Why People Go To School, Or What I Tell Myself When I'm Starting To Feel Real Dumb

So there's this theory out there that you go to school to learn stuff. Wacky, right? Apparently you don't waste your time in class if you already know everything. Which is weird because I inevitably have this moment during every class where I start to panic because I feel like I don't understand anything. My mind starts reeling through the following thoughts:

"Oh my gosh. That person just said something that sounded really smart. They used a word that I don't even know. I wish I could get out my cell phone and look it up. But then I would just look like I'm texting, and I don't want the professor to think I'm a slacker. Maybe I should start bringing a dictionary to class. But then I would look really dumb, like I don't know any of the words. I'd use context clues if I knew what the rest of their sentence meant... wait, I should be listening to the prof's response. OK, wait, what's he talking about now? How did we get from that to this? I'm so confused. Maybe I should just nod a little... yeah, that's good. At least I look like I'm on the right page. Oh my gosh, I totally don't get what that person just said, but it sounded really intelligent..."

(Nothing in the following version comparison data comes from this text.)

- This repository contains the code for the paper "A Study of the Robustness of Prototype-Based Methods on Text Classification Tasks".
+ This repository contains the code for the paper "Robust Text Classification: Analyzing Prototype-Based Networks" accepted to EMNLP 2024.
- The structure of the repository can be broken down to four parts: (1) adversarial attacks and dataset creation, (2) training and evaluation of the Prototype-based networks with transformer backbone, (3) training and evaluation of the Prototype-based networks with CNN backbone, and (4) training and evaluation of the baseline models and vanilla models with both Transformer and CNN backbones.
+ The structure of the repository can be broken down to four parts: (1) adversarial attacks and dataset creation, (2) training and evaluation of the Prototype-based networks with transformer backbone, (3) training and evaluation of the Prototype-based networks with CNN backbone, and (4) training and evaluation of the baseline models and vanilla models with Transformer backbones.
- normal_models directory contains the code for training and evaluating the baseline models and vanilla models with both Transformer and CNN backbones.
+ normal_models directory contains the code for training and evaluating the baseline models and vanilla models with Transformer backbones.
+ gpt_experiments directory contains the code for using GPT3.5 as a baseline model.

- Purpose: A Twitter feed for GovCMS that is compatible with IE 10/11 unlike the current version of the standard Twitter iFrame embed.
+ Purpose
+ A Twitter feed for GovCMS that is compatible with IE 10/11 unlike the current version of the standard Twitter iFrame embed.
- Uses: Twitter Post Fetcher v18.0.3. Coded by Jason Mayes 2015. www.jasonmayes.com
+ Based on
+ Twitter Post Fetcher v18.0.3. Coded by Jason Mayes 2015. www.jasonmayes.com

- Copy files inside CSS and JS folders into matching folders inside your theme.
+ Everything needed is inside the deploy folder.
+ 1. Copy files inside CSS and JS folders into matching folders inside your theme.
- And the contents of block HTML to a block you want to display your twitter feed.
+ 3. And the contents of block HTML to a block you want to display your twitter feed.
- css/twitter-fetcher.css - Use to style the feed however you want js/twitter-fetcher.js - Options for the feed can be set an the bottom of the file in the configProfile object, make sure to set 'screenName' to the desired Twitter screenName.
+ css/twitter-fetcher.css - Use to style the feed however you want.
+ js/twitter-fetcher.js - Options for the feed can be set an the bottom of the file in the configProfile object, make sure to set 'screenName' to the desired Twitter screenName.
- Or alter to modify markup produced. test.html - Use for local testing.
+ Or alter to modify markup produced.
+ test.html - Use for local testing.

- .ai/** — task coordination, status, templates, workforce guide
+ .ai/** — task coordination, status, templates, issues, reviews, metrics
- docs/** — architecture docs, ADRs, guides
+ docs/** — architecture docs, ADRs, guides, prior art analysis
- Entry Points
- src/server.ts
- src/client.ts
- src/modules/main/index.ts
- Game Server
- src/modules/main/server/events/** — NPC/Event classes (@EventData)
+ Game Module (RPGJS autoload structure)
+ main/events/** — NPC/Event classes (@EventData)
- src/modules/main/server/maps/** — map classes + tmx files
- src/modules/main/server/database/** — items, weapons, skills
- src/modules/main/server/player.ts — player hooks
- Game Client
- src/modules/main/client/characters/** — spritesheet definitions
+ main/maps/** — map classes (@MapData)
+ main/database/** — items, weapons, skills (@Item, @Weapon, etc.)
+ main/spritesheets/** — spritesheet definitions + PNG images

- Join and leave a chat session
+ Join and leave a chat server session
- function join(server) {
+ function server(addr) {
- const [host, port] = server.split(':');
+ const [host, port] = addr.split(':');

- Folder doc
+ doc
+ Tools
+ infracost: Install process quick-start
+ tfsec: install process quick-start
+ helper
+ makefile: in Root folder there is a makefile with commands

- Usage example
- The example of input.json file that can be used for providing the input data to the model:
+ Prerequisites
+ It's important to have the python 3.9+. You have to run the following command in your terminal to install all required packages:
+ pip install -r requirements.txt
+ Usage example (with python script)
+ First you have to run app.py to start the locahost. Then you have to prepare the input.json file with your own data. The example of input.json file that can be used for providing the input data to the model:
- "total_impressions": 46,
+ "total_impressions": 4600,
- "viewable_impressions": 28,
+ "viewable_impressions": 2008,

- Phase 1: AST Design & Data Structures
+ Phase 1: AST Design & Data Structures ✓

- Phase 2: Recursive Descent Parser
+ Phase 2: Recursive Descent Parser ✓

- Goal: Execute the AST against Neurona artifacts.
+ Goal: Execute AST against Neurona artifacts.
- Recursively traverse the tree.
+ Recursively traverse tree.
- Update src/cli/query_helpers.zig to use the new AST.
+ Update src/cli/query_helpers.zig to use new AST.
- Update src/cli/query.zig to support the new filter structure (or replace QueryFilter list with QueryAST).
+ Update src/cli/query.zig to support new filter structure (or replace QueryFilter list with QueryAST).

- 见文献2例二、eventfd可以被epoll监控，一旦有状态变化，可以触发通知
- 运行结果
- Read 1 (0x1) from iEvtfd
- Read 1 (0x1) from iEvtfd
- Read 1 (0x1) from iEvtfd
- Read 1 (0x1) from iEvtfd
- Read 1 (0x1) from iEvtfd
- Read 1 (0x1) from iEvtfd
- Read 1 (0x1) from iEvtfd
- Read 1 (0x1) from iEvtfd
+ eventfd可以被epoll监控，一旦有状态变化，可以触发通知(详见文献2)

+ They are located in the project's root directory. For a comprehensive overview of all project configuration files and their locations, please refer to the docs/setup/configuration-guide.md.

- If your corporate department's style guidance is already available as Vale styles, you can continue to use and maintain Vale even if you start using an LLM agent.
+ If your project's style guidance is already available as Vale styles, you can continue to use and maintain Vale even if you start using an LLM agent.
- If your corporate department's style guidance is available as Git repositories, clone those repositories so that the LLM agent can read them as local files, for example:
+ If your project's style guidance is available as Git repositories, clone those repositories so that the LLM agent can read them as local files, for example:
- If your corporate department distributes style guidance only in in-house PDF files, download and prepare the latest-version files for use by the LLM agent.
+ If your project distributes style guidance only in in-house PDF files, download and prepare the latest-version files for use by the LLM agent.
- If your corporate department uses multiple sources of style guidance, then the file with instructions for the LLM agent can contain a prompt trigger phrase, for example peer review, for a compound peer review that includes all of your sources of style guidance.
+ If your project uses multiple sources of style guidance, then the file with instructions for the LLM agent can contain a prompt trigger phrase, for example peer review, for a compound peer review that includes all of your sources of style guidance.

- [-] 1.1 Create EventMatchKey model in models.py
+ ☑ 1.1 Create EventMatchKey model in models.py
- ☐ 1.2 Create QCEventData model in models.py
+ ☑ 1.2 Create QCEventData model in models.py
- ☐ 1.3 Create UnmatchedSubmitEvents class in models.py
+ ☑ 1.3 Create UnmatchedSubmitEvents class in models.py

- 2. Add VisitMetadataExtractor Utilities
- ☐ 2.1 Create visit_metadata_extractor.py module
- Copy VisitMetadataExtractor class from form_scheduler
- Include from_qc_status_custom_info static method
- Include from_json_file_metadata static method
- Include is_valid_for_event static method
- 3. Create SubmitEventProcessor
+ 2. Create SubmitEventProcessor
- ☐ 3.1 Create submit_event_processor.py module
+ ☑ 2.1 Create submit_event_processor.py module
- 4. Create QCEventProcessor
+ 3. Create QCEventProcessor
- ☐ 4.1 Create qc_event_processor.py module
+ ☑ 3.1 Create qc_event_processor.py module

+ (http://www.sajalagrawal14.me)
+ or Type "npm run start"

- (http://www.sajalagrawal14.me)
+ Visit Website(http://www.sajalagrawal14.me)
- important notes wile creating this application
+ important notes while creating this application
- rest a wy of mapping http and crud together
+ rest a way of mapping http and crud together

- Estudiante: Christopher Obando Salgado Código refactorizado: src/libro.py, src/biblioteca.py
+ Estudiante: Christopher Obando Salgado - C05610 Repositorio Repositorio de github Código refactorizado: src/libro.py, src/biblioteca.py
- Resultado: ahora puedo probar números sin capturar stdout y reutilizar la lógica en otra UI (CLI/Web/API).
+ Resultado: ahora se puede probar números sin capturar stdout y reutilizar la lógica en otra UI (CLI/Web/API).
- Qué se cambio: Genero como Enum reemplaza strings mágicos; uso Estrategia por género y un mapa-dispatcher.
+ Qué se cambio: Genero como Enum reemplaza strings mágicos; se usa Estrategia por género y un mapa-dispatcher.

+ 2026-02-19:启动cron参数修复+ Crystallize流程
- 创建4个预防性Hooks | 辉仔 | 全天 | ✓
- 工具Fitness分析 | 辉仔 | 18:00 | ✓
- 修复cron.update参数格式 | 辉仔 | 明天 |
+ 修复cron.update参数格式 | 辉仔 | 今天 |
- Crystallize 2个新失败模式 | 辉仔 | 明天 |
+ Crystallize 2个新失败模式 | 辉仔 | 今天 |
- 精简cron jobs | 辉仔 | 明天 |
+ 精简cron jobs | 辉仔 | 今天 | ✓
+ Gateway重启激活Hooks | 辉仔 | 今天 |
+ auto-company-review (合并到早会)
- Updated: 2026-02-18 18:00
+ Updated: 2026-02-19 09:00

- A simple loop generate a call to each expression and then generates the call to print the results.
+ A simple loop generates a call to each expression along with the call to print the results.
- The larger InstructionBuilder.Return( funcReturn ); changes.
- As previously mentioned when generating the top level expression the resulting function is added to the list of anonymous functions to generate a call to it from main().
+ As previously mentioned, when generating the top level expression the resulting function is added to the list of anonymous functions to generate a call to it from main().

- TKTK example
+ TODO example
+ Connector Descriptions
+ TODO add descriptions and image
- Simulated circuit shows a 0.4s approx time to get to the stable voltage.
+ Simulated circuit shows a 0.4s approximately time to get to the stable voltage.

Or you know, something to that extent. It's usually at this point where I have a small mental breakdown and question my ability to complete grad school and also my entire life. Then I move to the resentful stage, which goes something like this: 

"Ugh! I still don't get what we're talking about! What the heck is phenomenology anyways?? How is this going to impact my life? I mean, will I seriously not get a job if I can't explain the premise of this existential essay? I just want to talk about something that seems more relevant. I just want to say SOMETHING PERTINENT AND NOT SOUND LIKE AN IDIOT!" 

Please note that instead of "phenomenology," you could insert any number of words that have about eight syllables each. And sometimes words that only have one syllable but are still confusing anyway. After I get a little worked up (still in my mind, rest assured), I move into the stage of shame, which sounds like this:

"Oh man, I know this must be important somehow. It's not the professor's fault if I'm just not bright enough to get it. But everyone else seems to basically know what's going on. Is that true? Or are they just as confused as me? Definitely not that person... or that person... or that person... they all have insightful comments. If I could just follow this train of thought for like five minutes, I might be able to get back on track. Ughhhhh, I don't know anything." 

And eventually I'll circle 'round again to Phase 1: Utter Confusion. It's great! It strikes me that perhaps this process could be diagnosable as some sort of Perpetual Cycle of Perceived Academic Inferiority. I mean, if that's a real thing, I definitely have it... or am in it, or whatever. 

I have to consciously remind myself that I'm in school precisely because I don't know everything. If I did, I'd not only not be in school, I'd probably be out like, instating world peace or something. But instead, I'm here. In grad school, working my mind's butt off (nice image, eh?) everyday to understand what the texts are saying, what my classmates are saying, what the professor is saying, and how it all fits together to make that thing called "art history." And when I remind myself this, I get a little faint glow of hope in my soul that eventually I'll understand the things that I struggle with today. I won't ever know everything, but I'll know more things, and that's a pretty cool thought. For those of you who are still in school (or if you're not, but still feel clueless about your job or life), remember this: You don't have to know everything now. Remind yourself that life is a learning process and it's supposed to be that way. And keep your mind open! Because that's how the knowledge gets in there.